Torvus chuckled, "I'll say! I was wondering when you'd notice. That smell ain't me, Quantum, it's you." Flux looked puzzled for a moment before seeing the date once more. With a small "oh" of realization, she bowed out of the room as respectfully as she could, closing the door softly behind her.

"Also, my cooking is divine!" The old Earth Pony called after her, causing Tesla to s****** slightly.

4. When You Just Blew Up Something...Again

It seems that soap is not the best thing to use in one's experiments. It's combination with one of Flux's various chemicals had resulting in the ball of smoke that now engulfed the basement level of the Clock Tower. Coughing loudly, Flux cleared away some of the smoke with her magic, depositing it into a disused corner. Tesla, who could be identified by his smaller coughs, scurried over to the magically cleared corner of the room. "Note to self, never use soap with chemicals that contain more volatile components."

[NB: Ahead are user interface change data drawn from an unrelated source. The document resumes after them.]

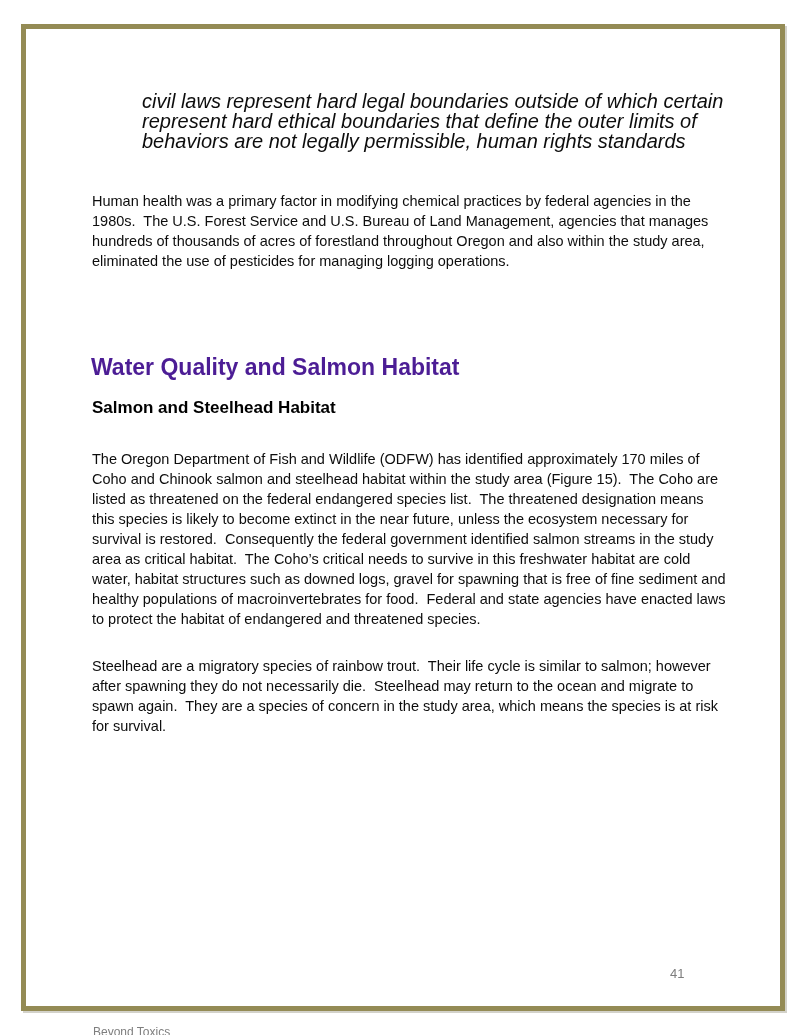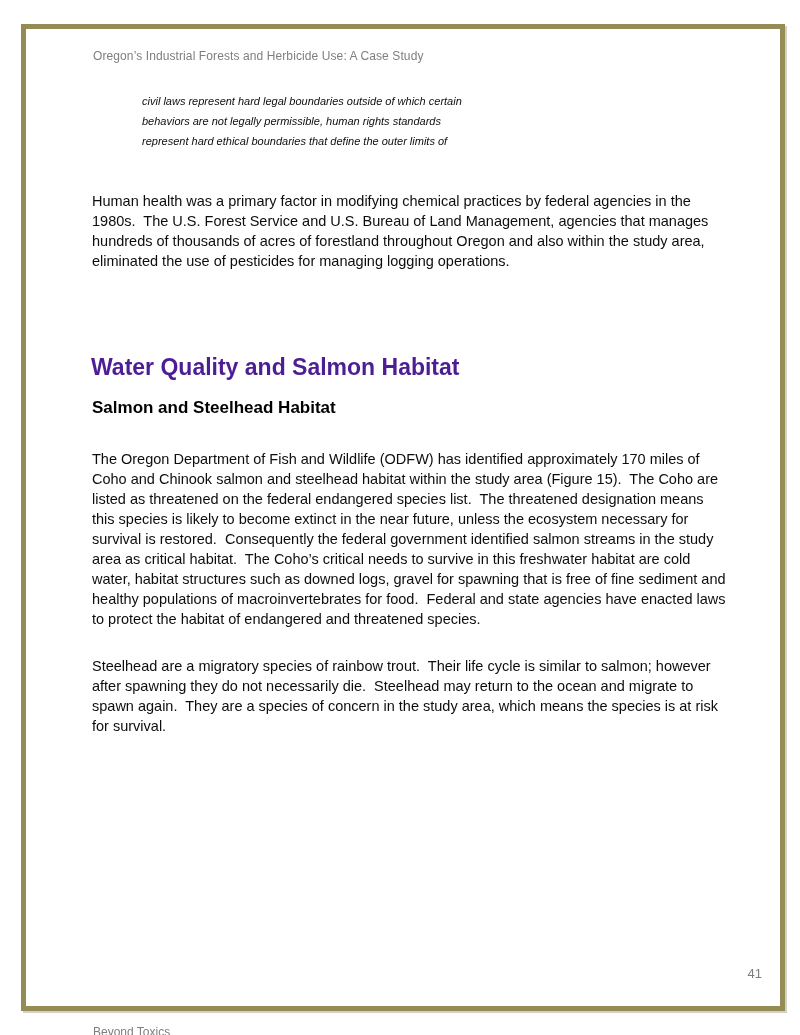--- a/index.html
+++ b/index.html
@@ -53,7 +53,6 @@
 
   <div class="frame"></div>
 
-  <div class="abs header-text">Oregon’s Industrial Forests and Herbicide Use: A Case Study</div>
 
   <div class="abs quote">
     <div class="qline">civil laws represent hard legal boundaries outside of which certain</div>

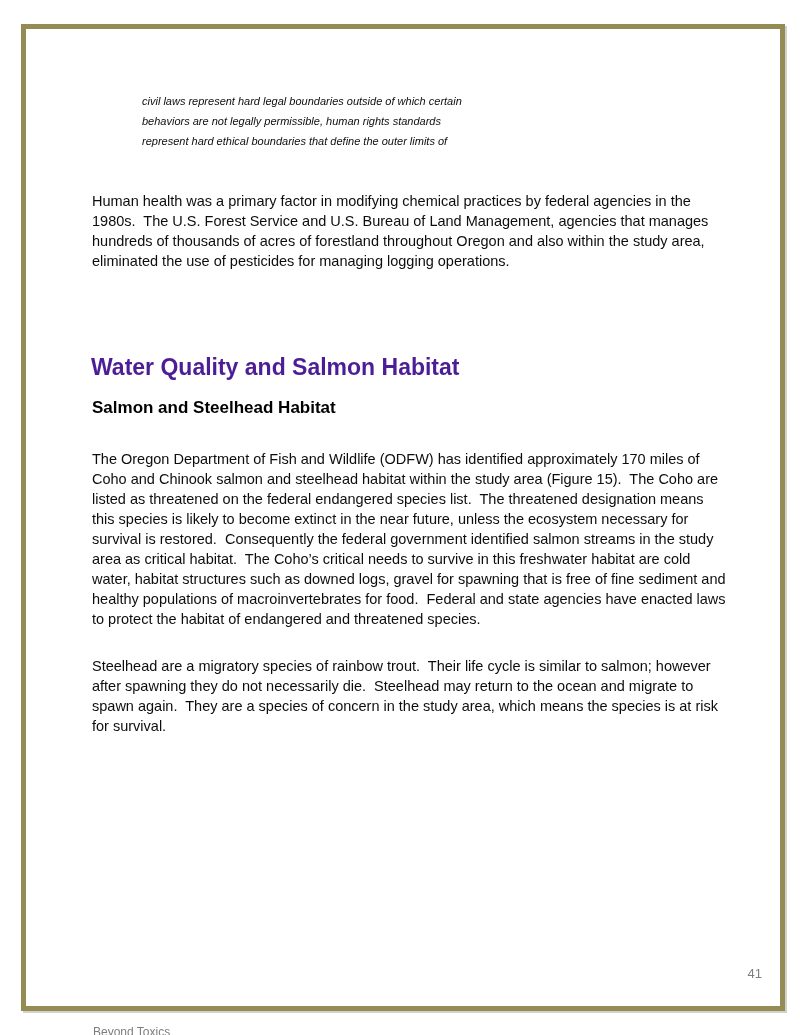--- a/index.html
+++ b/index.html
@@ -19,7 +19,7 @@
     color:#7e7e7e; letter-spacing:0.1px;
   }
   .quote {
-    left:142px; top:91px; font-size:11px; font-style:italic;
+    left:142px; top:91px; font-size:20px; font-style:italic;
     line-height:20px; color:#0d0d0d;
   }
   .quote .qline { white-space:pre; }

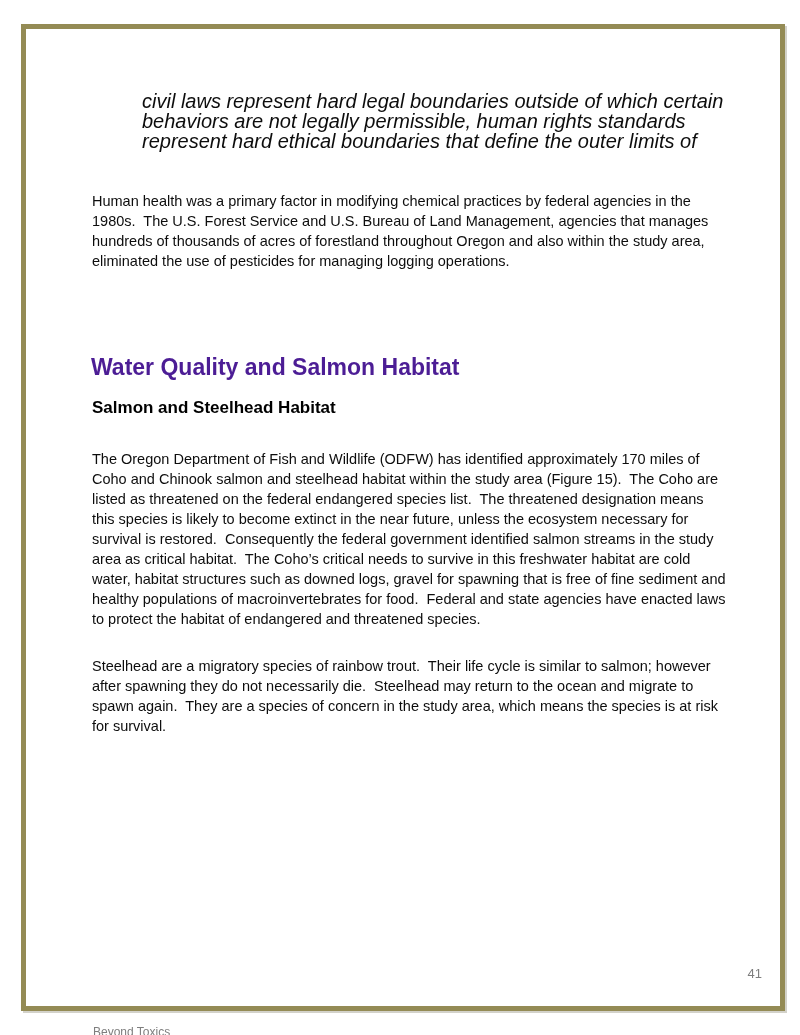--- a/index.html
+++ b/index.html
@@ -56,8 +56,8 @@
 
   <div class="abs quote">
     <div class="qline">civil laws represent hard legal boundaries outside of which certain</div>
+    <div class="qline">represent hard ethical boundaries that define the outer limits of</div>
     <div class="qline">behaviors are not legally permissible, human rights standards</div>
-    <div class="qline">represent hard ethical boundaries that define the outer limits of</div>
   </div>
 
   <div class="abs body-para para-1">Human health was a primary factor in modifying chemical practices by federal agencies in the 1980s.  The U.S. Forest Service and U.S. Bureau of Land Management, agencies that manages hundreds of thousands of acres of forestland throughout Oregon and also within the study area, eliminated the use of pesticides for managing logging operations.</div>

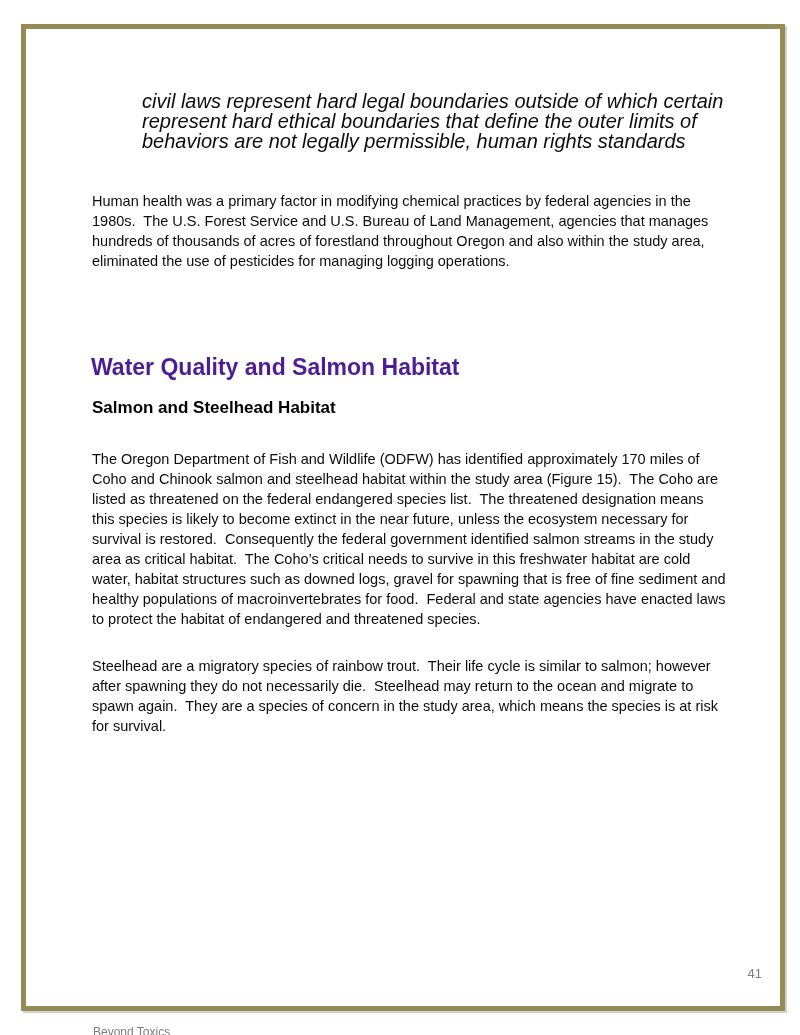--- a/index.html
+++ b/index.html
@@ -42,7 +42,7 @@
     left:93px; top:1025px; font-size:12px; line-height:14px; color:#7e7e7e;
   }
   .page-num {
-    left:729px; top:966px; width:33px; text-align:right;
+    left:670px; top:966px; width:33px; text-align:left;
     font-size:13px; line-height:15px; color:#7e7e7e;
   }
 </style>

Bring forth a notebook labelled Unwise Combinations Volume II, Flux scribbled down this information and began to take inventory of the room. It seemed intact, with minimal damage to any equipment or surfaces. However, Flux and Tesla were completely covered in soot and smoke. Tesla looked pointedly at her, his meaning clear. "This is the third time this month. It seems to be turning into some strange pattern."

With a slight shake of his head in incredulity, Tesla climbed up the stairs quickly. Flux followed, bringing the remnants of the soap bar with her and preparing to sort of explanation to a no doubt impatient Torvus.